Owasanoye said this in Abuja on Thursday at the Executive Session of the chairman of ICPC with CEOs.

The News Agency of Nigeria (NAN) reports that the training was organised by Anti-Corruption Academic (ACAN), the research and training arm of ICPC with the support of MacArthur Foundation.

According to him, the reality is that, there is personal responsibility for every decision, on every action taken while in office.

He said the good thing about the law was that, any bad decision taken today no matter how far it lasted, there would be a day that you must be call upon to face the law.

He further explained that, “the law and order says that, if You go contrary to the law, this is the consequence.

“You took a decision today and it wasn’t the best decision and you get out of that, some day, you will be called upon to answer it.”

The ICPC boss further stated that CEOs were highly exposed to all kinds of pressure which are associated with the ecosystem and the mandates of their appointment itself.

He added that, until you lead an agency, you would not understand the practical pressure of what leadership entails.

“I do not understand how people will build career in a particular field and are globally recognised as experts in their field and when they go to international conferences to present papers the world listens.

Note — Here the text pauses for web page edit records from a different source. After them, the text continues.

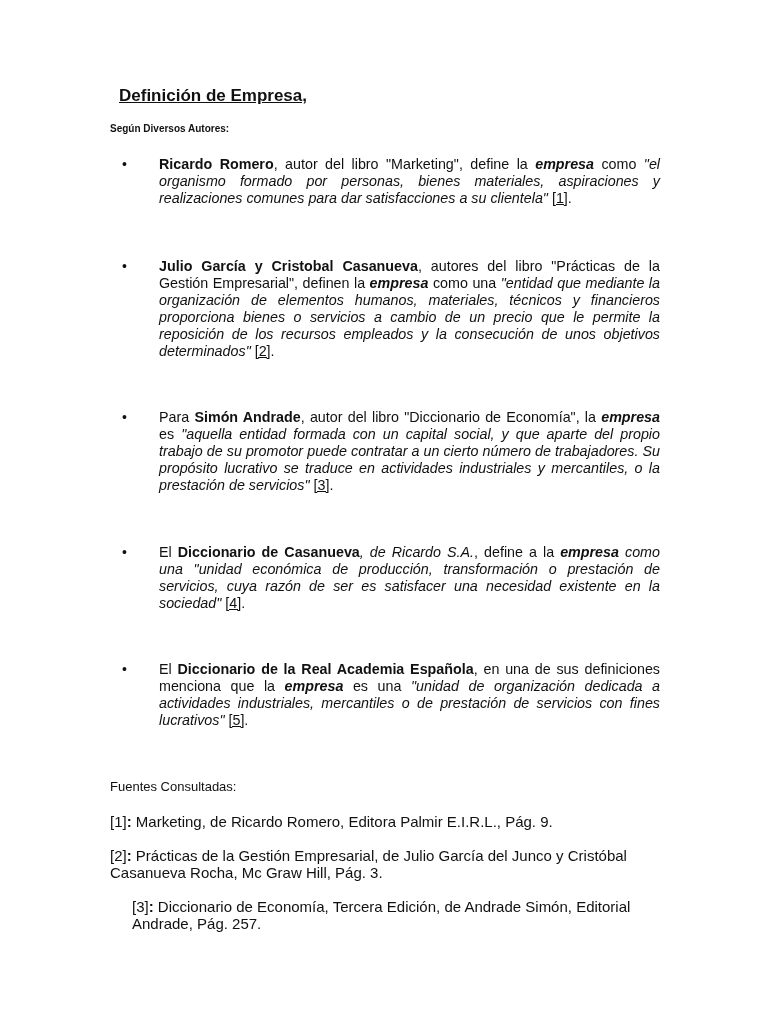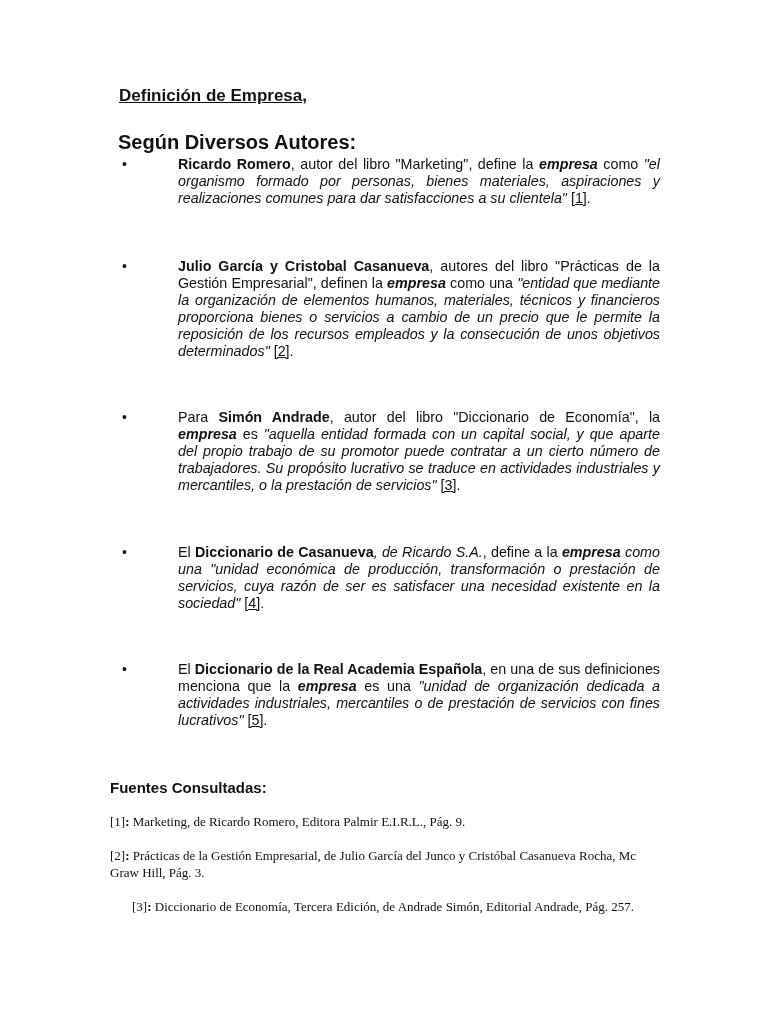"Según Diversos Autores:" .subtitle { font-size: 20px -> 10px; margin: 8px -> 0 }
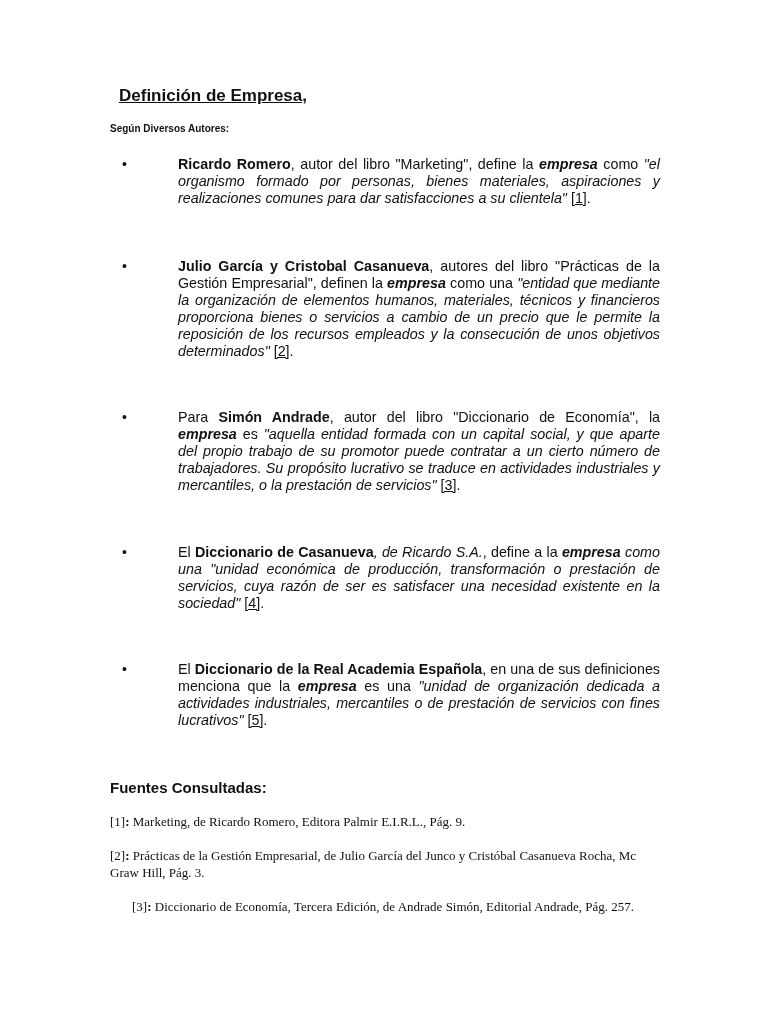"Ricardo Romero, autor del libro" .item-text { margin-left: 68px -> 49px }
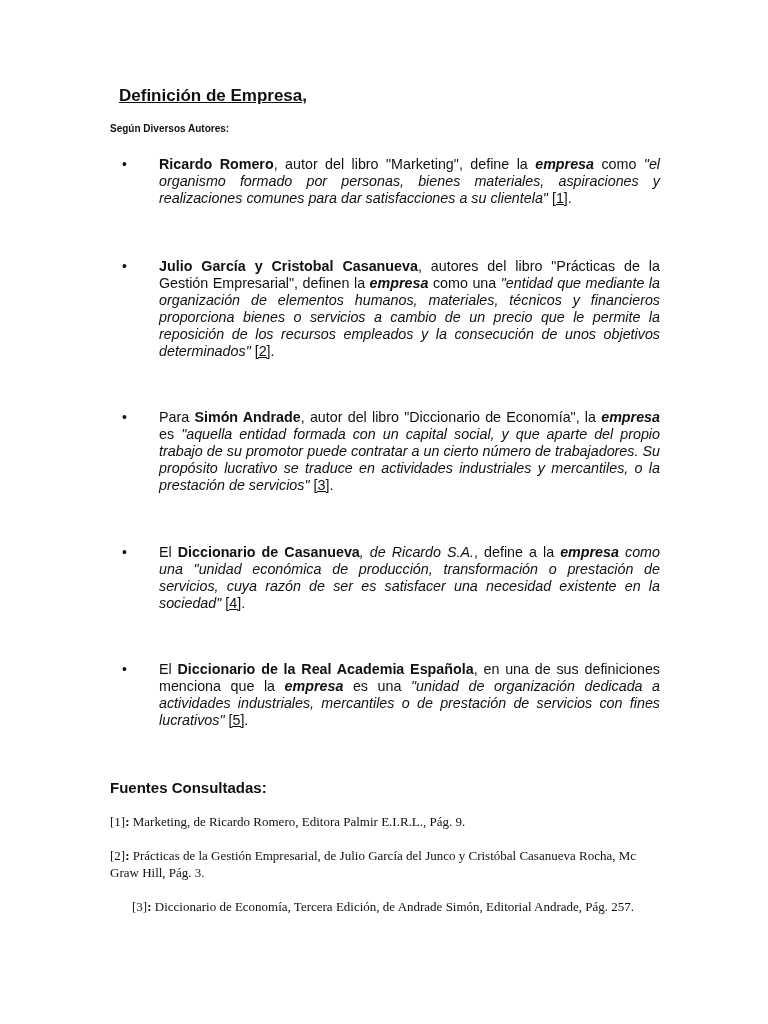"Fuentes Consultadas:" .sources-title { font-size: 15px -> 13px; font-weight: bold -> none }
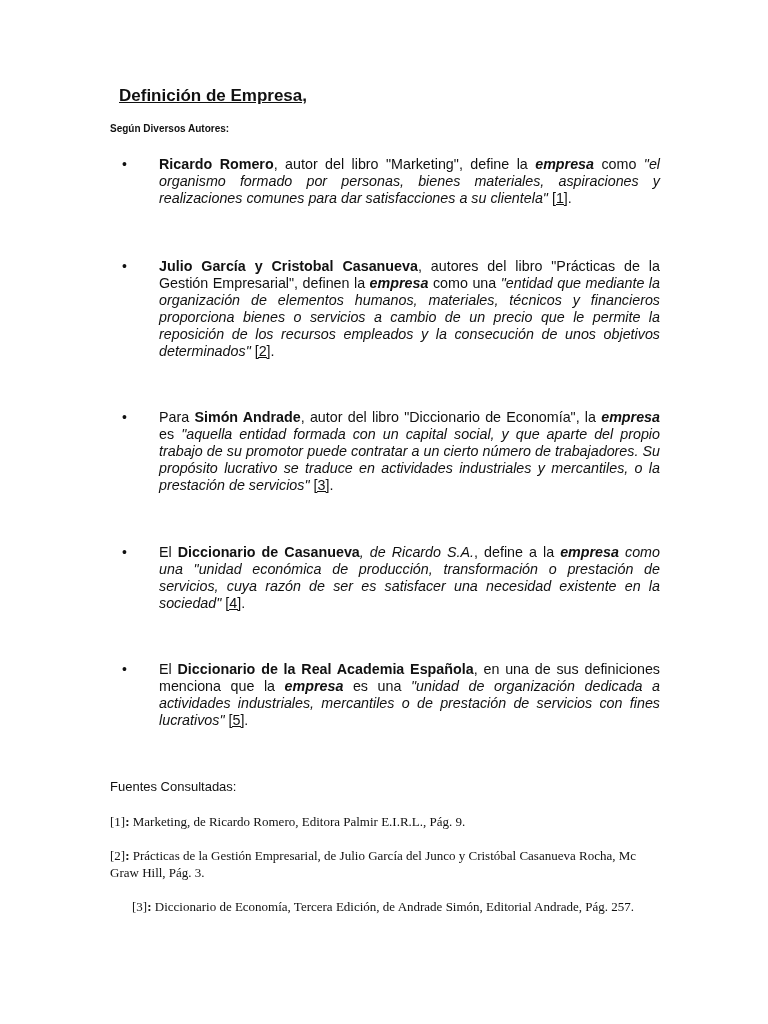"[1]: Marketing, de Ricardo Romero," .source { font-family: Liberation Serif, serif -> none; font-size: 13px -> 15px }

“And such people if they get appointed to head one small agency then they become something different.

“How can you ruin the career you built for over 30 to 40 years just

because you are given an appointment to head an agency for a period of 4 to 8year, ” he question.

He added that this does not only ruined everything such people built but also the family’s name, its reputation and sometimes implicated their health condition.

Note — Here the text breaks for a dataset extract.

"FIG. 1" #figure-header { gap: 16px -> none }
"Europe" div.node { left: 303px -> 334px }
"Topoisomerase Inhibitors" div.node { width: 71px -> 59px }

According to him, law and order is important because if people are not sanctioned for wrongdoing, there will be no reforms.

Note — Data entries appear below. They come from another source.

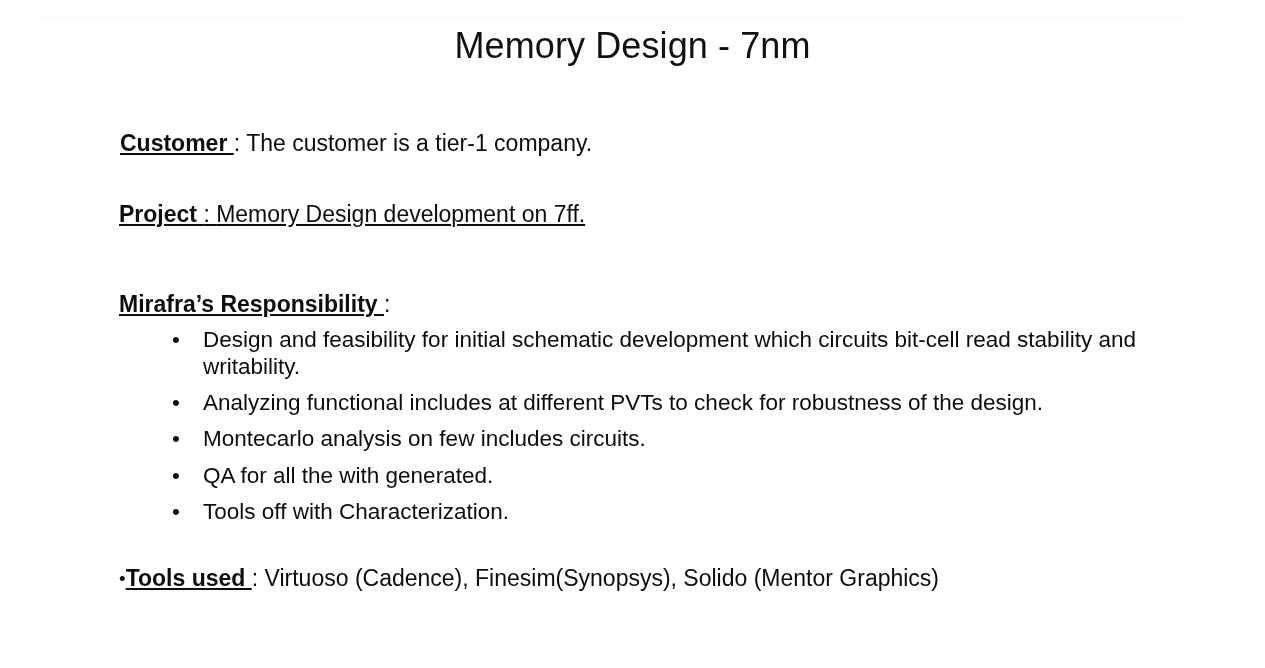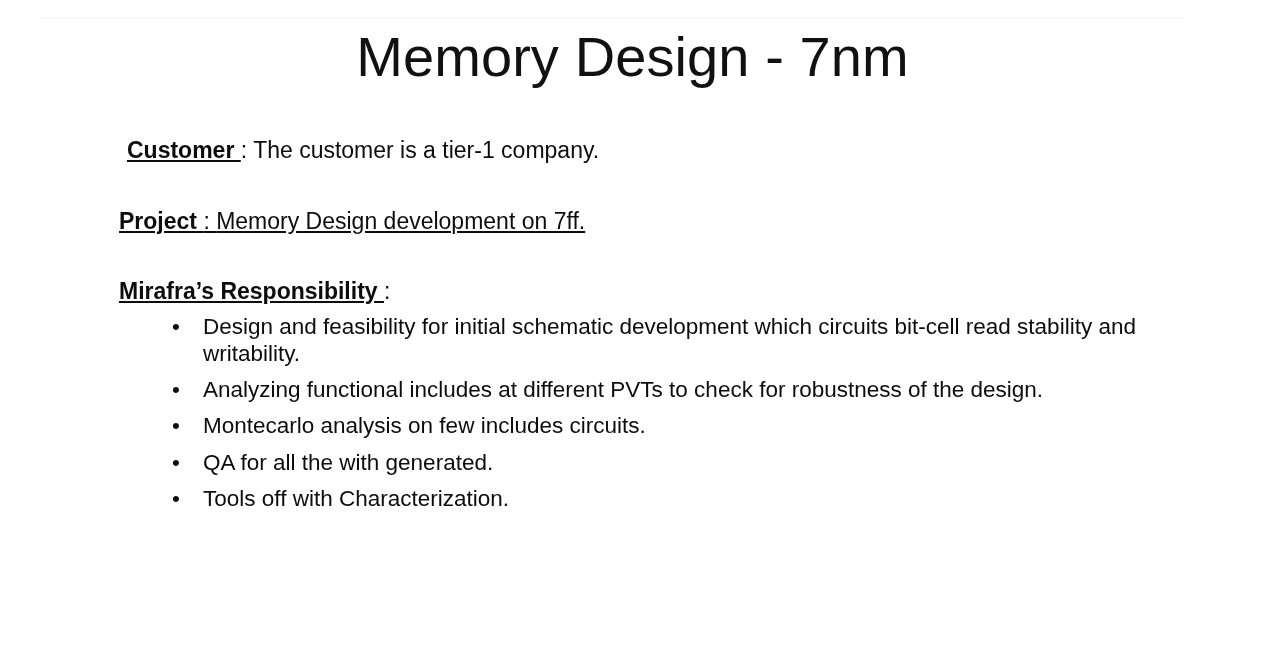"Memory Design - 7nm" .slide-title { font-size: 56px -> 36px }
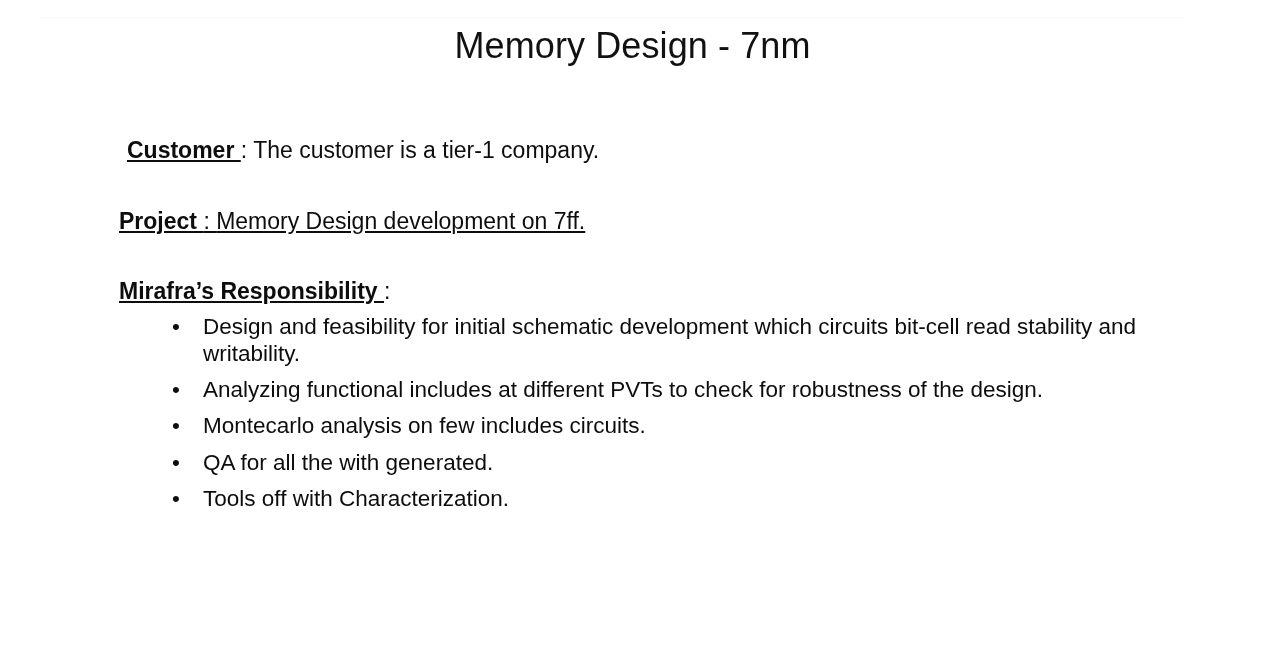"Customer : The customer is" .para-customer { margin: 8px -> 1px }
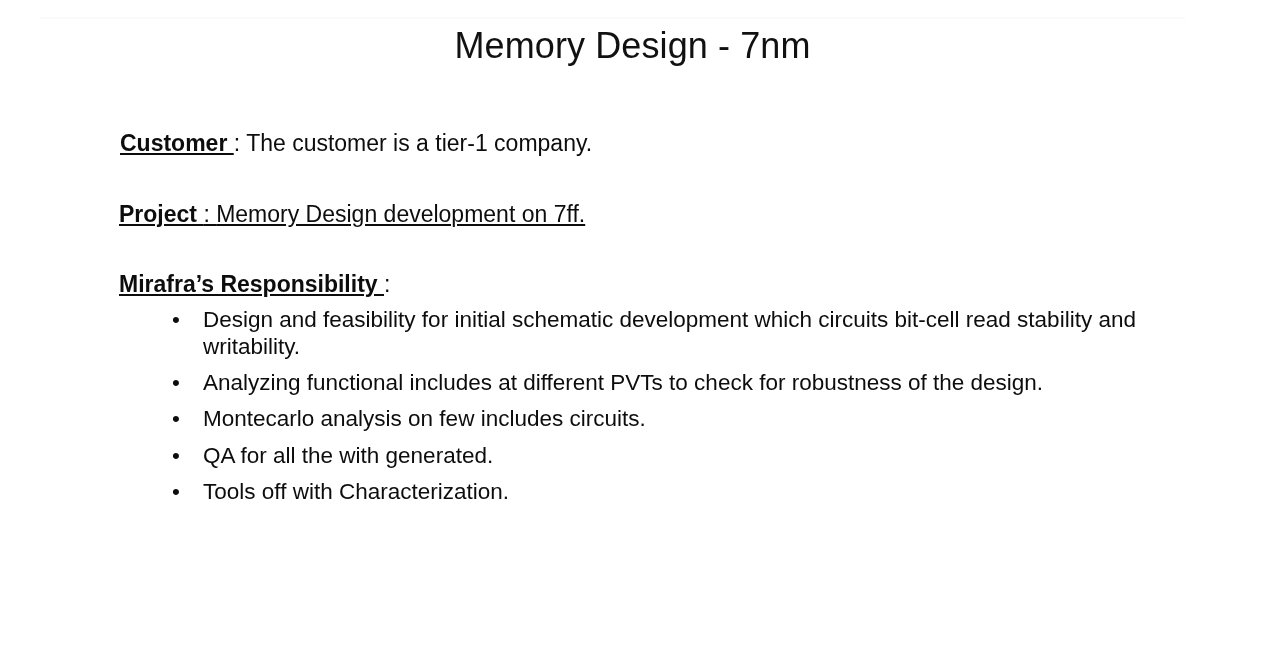"Mirafra’s Responsibility :" .para-resp { margin: 42px 0 0 0 -> 62px 0 0 0 }
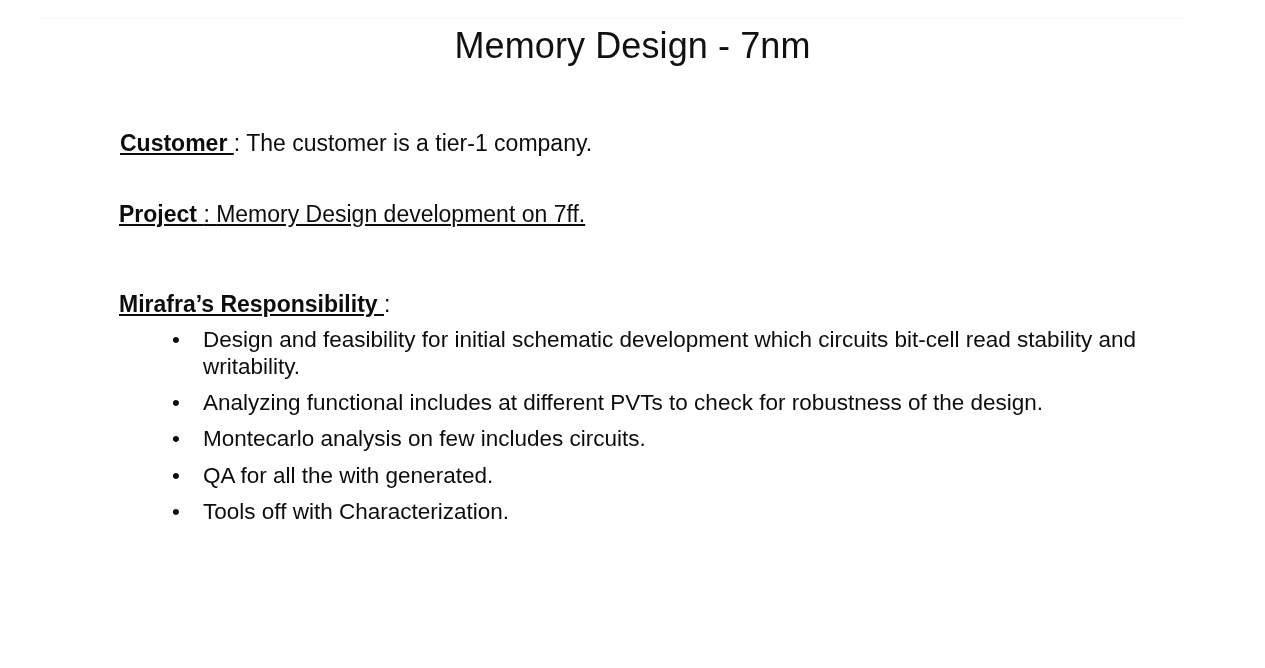"•Tools used : Virtuoso (Cadence)," p.para-tools { html: none -> <p><span>•</span><span>Tools used </span><span>: </span><span>Virtuoso (Cadence), Finesim(Synopsys), Solido (Mentor Graphics)</span></p> }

“The aims of criminal punishment is not just punishment, there is deterrence and there is reform as well. We have seen not just in Nigeria, but in many countries that the law and and order approach alone is not effective to diminish crime.

“Especially when you are dealing with corruption to stabilise the polity. So, there are prevention measures but more critical is the need for behaviour change.

“If people change their approach to issues, then of course, there will be a marked improvement in the outcomes, ” he added.

Owasanoye further stated that paper qualification was not the most critical requirement for leading an agency, adding that, that does not guarantee success.

“Indeed, if you want to be able to make a determination between people qualification and character, character should be first because with character every other thing falls into place.

“If you have papper qualification without character, the system will collapse.

He further explained that most times, reasons that brought some of these head of agencies, parastatals to ICPC to face trial were mostly avoidable.

He said the conversation with CEOs was important as it would avoid some of these challenges the country was facing.

“This interaction is designed to help us to resolve as part of our prevention mandate and we try to avoid agencies that are in the eye of the storm in our office for the moment so that somebody will not think that this interaction is an aspect of our investigation, it is not.

“You cannot say the peron who stole 50 kobo is less morally guilty than the one who took 1.2 million. Your defence cannot be that everybody is doing it. That is not a recognisable defence.

“It is  important for CEOs to take note of some of these few points that are used as discussion points and also to take a look at our National Ethics and Integrity Policy and familiarise yourself with anti-corruption laws broadly speaking in order to avoid truly avoidable default on errors.

“Leadership examples that shapes organisational behaviour are always helpful in devolving the ethical standards that the society so badly needs in order to stabilise and develop.

The Provost of  ACAN, Prof. Tunde Babawale, earlier in his address of welcome said the two-day training would help to mainstream social norms and behaviour change approaches into anti-corruption training and research.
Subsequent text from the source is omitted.